This article describes in short almost a year of work by a team of engineers.

Introduction - Finding the right dataset in a massive data mess

In most companies there are several data sources, internal, external, open access, legal, governmental.

Many problems require cross referencing data among those sources or at least being able to shorten a list of possibly related data points. Also those sources can (and do) use different ways of referring to the same entity (synonyms) and to make reference to related entities, all these elements only make it harder to search through such a setup.

The main reasons why it's difficult finding the right data and crossing it can be summarized as:

  • Heterogeneous data
  • Missing metadata
  • Heterogeneous data sources such as spreadsheets, RDBMSs, NoSQL, JSON, CSV, PDFs and plain text files as well as data sources that can be accessed only under NDAs and other sources.

There is also the added complexity (at least in our case) that many datapoints are created, maintained and fixed by users. We'll dig further into this issue later.

We give first a small description of the environments before going into the main issues of dealing with data search and updates.

User interfaces available

We used Kibana and internally developed a couple for specific purposes

  • Kibana: For power users, developers and administrators
  • A Data Catalog which helps users find where data is available through a metadata search
  • A Entity Explorer that does search through different already interconnected data from different databases (or DBs that at least contain some related information) with GIS referencing and search (with integration to google maps and search-while-scrolling feature)

The ad-hoc UIs contains the following functionalities:

  • Search and data filtering
  • Request forms to request new data
  • Report issues (with a dataset or with the UI itself)
  • Allows manually editing data points (to fix metadata, add annotations)
  • Save users collections (this are used for tracking internal projects and related datapoints)
  • Show current "issues" from github in a UI and RSS/Atom
  • Show docs about code that runs the system

The first step to find the right data is being able to first find where that data is available. This is the function of the Data Catalog, the main search input accepts any valid Elasticsearch dsl query while there are also a few ad-hoc filtering fields (built on domain specific content)

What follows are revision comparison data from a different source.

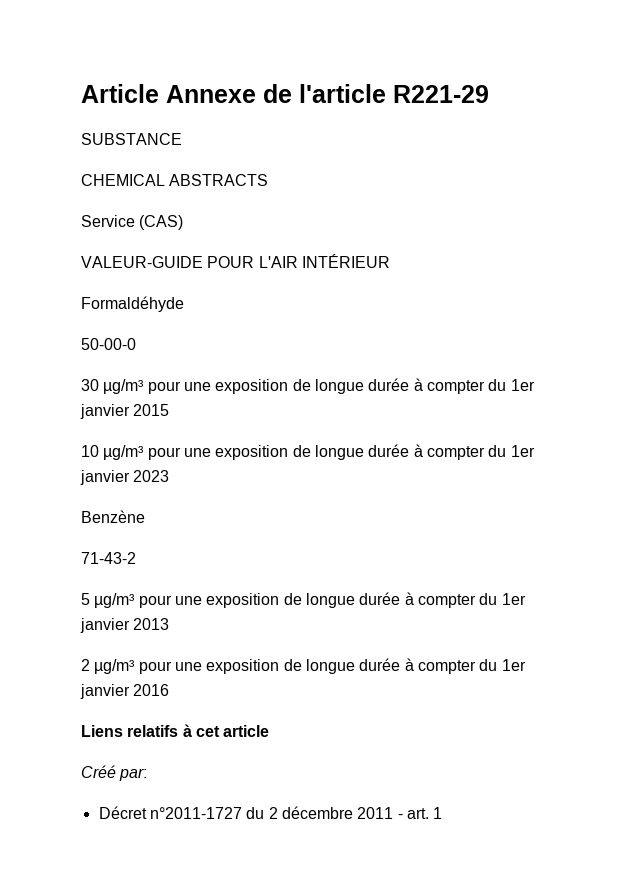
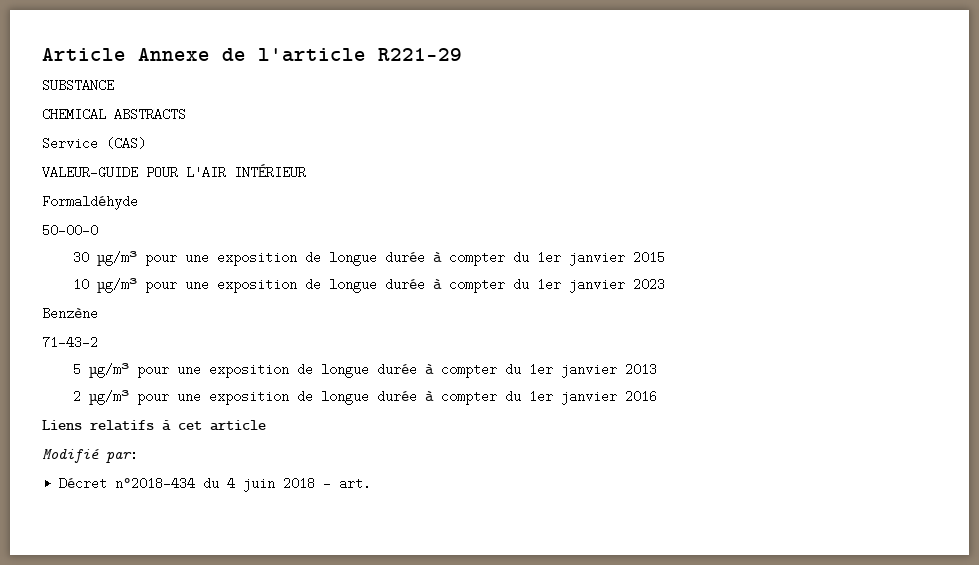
[81,765,116,778] Créé -> [42,449,99,463] Modifié
[149,806,394,819] n°2011-1727 du 2 décembre 2011 -> [115,477,316,492] n°2018-434 du 4 juin 2018
[433,807,443,819] 1 -> (372, 483) none

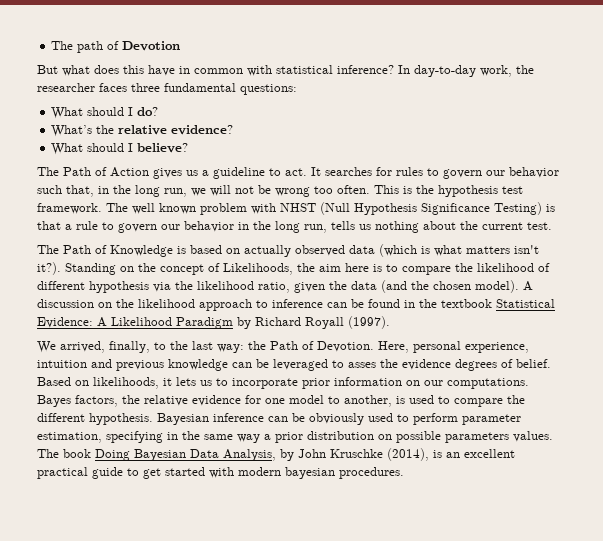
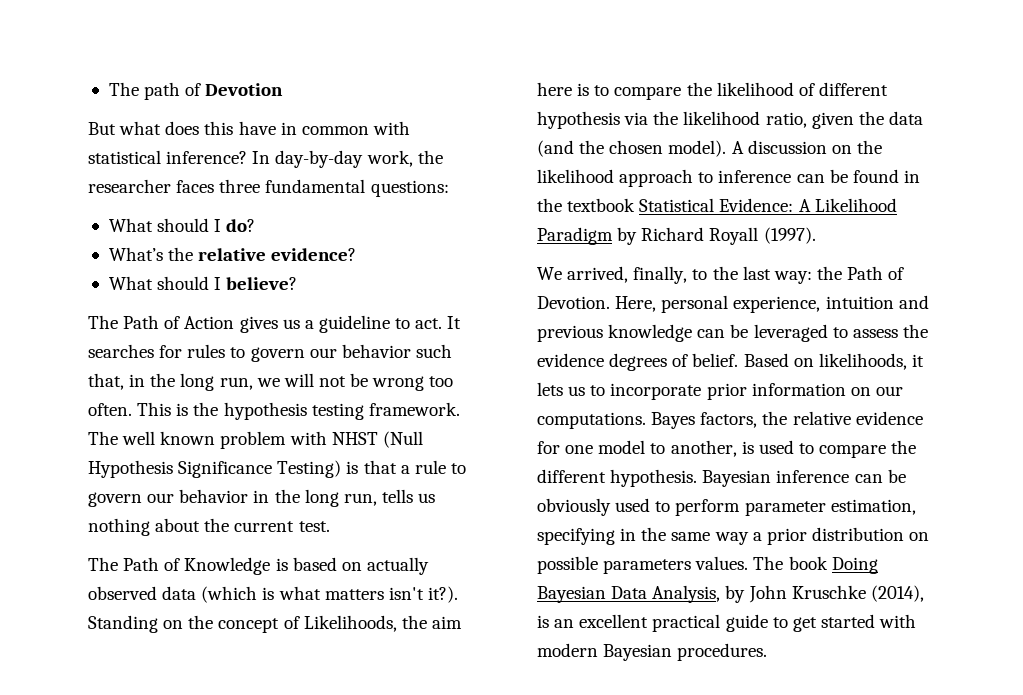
[414,65,476,77] day-to-day -> [275,150,364,168] day-by-day
[502,186,523,194] test -> [311,403,364,420] testing
[348,362,376,368] asses -> [852,329,898,338] assess
[285,467,335,479] bayesian -> [603,644,673,661] Bayesian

After finding where the data might be it is possible to progress and look at the particular data instance(s) that one is interested in, including being able to cross reference those datasets.

Tech Stack

  • Python
  • Elasticsearch / Kibana
  • BigQuery + SQL
  • Cloud Run
  • Prefect and dbt

Building the Data Catalog - Extracting metadata from hundreds of databases

Extracting metadata from hundreds of DBs is one of the most compute and memory intensive tasks.

The goal of this step is, for each new table and Database extract the different types of values that exist for significant columns, being significant different from db to db depending on the domain and search goal.

Steps:

  1. Manually checking column names to understand patterns and what kind of content
  2. From those column names select a few names and string patterns to be blacklisted (anything that is time series, geo-points, geo-shapes, dates and ids for example). This first blacklist will make sure to cut down the processing time.
  3. Then after a pre-selection of the fields, do a SELECT count() ... over the selected columns for each.
  4. Select a threshold of the maximum number of different values for the columns
  5. Run the queries
  6. Store the query results in a new DB or file

This results need now to be post-processed to clean from any undesired data

Updating Metadata

Afterwards, to update the metadata the same process can be run on the data that has been updated since the last run and then post-process to join the results with the previous results.

These updating and post processing can be done in SQL in part but for our purposes we needed to run full-text search so the post processing includes passing the metadata to JSON and then injecting it into an ElasticSearch index.

Data Paths

Automatic Extracting metadata from the DB

BigQuery->Json->Elasticsearch

This process takes place linearly, as there is no performance or time issue going through these in series and has the advantage of not having to deal with concurrency issues[* 1](Even if there is a problem there is no mission critical real-time problem, at most we'll have a day delay on the user-facing interfaces).

Data Paths

Daily tasks (in order of occurrence):

  1. Extract data from the changes in the datasets and tables stored in bigquery and dumps to GCS (Google Compute Storage) buckets
  2. Extract the manually introduced data (in a spreadsheet and through the UI forms) and dump into a JSON file in GCS.
  3. Take those and many other reference datasets [* 2](static datasets built for reference and mapping different naming, geographic and aliasses) and combines all these into a single json file
  4. This json file represents a Metadata Catalog that can be searched through later.

Mixing manual data with the automated pathway

One of the main issues is having different sources for the same information, specially when there are collisions in heterogenous sources.

Depending on the business use-case the policy used to handle will change, but a general approach of keeping both sources available is better in the sense that we can later change the display policy if needed and the data will not need any change. This is what we do here.

For the particular case we display the manual edit over the automated ones (even if it's older).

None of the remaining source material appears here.